All’origine le antiche spezierie e farmacie erano proprio i luoghi in cui venivano realizzate alcune ricette di profumazioni custodite nei monasteri dai monaci, veri e proprio artisti dell’arte profumiera. La scelta di alcune farmacie, e parzialmente anche di alcune erboristerie, di credere nella realizzazione di linee personalizzate è da ricercarsi nella possibilità di acquisire visibilità in termini di brand agli occhi dei clienti, lavorando magari con loghi e packaging personalizzati, dal momento che l’universo profumeria si sposa bene con il mondo dell’apparire.

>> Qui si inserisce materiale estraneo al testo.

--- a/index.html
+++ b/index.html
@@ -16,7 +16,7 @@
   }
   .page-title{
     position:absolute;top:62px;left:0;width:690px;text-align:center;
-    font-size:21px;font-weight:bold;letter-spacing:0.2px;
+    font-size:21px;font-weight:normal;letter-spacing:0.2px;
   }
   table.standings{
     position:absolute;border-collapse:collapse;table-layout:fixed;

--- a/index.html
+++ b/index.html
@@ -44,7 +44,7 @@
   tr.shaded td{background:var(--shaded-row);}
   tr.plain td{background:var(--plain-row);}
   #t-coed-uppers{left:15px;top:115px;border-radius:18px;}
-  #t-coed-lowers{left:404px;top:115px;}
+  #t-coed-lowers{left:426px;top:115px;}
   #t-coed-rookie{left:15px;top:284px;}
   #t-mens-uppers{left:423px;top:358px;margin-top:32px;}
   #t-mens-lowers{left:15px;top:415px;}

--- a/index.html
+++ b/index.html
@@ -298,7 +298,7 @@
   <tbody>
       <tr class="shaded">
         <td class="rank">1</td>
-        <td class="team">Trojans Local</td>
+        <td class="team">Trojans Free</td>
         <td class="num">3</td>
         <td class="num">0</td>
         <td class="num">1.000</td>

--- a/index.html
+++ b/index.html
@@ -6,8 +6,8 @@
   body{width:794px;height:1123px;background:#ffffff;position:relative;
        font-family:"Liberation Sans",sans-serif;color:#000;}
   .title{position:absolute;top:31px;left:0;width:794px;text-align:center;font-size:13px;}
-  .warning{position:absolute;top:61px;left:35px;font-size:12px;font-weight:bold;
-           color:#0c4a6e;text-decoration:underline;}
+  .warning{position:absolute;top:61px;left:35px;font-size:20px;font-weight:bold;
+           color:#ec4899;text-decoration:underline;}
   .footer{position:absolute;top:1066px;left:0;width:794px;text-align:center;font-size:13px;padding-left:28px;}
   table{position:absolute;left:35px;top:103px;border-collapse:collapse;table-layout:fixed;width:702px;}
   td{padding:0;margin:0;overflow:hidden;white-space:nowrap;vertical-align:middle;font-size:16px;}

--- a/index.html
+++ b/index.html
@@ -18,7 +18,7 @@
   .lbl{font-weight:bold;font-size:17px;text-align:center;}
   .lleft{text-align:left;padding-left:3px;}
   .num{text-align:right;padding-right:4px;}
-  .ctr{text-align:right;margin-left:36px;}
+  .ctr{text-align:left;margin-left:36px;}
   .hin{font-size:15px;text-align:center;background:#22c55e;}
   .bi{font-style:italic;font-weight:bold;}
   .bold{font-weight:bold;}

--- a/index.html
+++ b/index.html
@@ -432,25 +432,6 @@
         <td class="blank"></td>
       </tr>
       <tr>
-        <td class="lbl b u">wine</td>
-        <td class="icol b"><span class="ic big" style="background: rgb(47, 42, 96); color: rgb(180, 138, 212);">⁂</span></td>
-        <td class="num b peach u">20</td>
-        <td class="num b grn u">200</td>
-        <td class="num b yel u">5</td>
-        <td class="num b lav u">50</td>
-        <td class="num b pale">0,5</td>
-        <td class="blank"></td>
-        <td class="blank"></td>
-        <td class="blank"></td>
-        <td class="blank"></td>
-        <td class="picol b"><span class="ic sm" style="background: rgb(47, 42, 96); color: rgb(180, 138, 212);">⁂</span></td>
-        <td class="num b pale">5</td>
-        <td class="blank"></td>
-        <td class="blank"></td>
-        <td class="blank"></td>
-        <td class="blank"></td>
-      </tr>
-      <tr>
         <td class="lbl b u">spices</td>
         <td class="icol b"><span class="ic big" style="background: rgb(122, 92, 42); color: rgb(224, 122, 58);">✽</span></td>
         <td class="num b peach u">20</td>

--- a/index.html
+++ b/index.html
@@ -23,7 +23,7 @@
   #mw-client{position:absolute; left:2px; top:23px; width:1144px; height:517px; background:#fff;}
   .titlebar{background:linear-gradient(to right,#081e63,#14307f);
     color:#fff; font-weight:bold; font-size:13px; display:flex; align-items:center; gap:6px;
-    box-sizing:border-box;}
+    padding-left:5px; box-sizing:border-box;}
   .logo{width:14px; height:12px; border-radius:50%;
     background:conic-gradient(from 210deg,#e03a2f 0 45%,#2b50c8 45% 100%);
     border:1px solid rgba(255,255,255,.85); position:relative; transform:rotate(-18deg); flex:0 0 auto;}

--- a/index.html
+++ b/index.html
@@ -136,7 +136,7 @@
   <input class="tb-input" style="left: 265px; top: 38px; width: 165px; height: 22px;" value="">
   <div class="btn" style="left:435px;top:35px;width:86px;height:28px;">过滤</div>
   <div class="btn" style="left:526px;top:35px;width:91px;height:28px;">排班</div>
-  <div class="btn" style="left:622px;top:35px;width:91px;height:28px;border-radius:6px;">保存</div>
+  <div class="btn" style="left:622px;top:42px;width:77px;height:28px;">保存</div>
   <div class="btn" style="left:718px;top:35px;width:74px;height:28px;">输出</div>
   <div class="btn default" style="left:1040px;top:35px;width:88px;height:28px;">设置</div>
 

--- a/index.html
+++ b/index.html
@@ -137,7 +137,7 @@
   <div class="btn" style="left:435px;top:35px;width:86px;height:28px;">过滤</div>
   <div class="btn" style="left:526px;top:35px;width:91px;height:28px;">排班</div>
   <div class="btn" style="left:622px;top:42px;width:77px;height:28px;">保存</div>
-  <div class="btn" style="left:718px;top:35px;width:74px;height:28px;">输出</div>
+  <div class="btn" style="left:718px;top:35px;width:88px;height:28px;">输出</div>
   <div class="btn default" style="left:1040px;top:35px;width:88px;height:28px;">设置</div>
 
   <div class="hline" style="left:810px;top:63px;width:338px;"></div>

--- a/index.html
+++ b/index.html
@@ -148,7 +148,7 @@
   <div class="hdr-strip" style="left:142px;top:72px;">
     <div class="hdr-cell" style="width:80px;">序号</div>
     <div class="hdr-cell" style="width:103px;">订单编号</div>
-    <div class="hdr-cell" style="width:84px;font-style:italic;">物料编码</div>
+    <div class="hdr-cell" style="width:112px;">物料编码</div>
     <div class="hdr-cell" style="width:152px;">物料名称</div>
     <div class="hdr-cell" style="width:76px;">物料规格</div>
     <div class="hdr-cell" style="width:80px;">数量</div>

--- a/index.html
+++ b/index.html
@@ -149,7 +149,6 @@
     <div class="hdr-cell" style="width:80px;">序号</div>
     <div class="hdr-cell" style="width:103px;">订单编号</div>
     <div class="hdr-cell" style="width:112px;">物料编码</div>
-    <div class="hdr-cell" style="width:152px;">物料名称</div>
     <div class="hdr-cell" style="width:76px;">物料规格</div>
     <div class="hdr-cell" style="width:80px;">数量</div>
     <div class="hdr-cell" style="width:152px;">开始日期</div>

Un trend che incrementa una consulenza a 360°

La base di partenza è la medesima che ha spinto numerose farmacie a creare farmaci omeopatici, a diventare esperti di miscelazioni con fiori di Bach e soprattutto a creare cosmetici naturali, con un principio molto simile a quello che guida la genesi di profumazioni personalizzate, magari proprio a base di oli essenziali: se le farmacie desiderano potenziare maggiormente il loro ruolo come consulenti di bellezza a trecentosessanta gradi, indubbiamente il trend delle profumazioni costituisce un’ottima base di partenza, dal momento che saper consigliare una fragranza non è un’operazione per nulla banale e necessita di conoscenze specifiche, unite a un laboratorio idoneo per la preparazione. Per realizzare una buona fragranza, oltre alle specifiche nozioni teoriche, è necessaria una strumentazione costituita da becher di vetro, spatole per il dosaggio delle polveri e una piastra magnetica per l’agitazione delle soluzioni profumanti. In alcune farmacie più strutturate e legate all’utilizzo di fiori e piante per normali preparazioni si potrebbe addirittura arrivare alla presenza di semplici distillatori da banco per l’estrazione degli oli essenziali da utilizzare in profumeria, potendo attingere a fonti come lavanda o rosmarino, da sempre presenti nel mondo della profumeria soprattutto legata ai prodotti del canale farmaceutico, come accadeva in passato ad esempio per tonici e astringenti.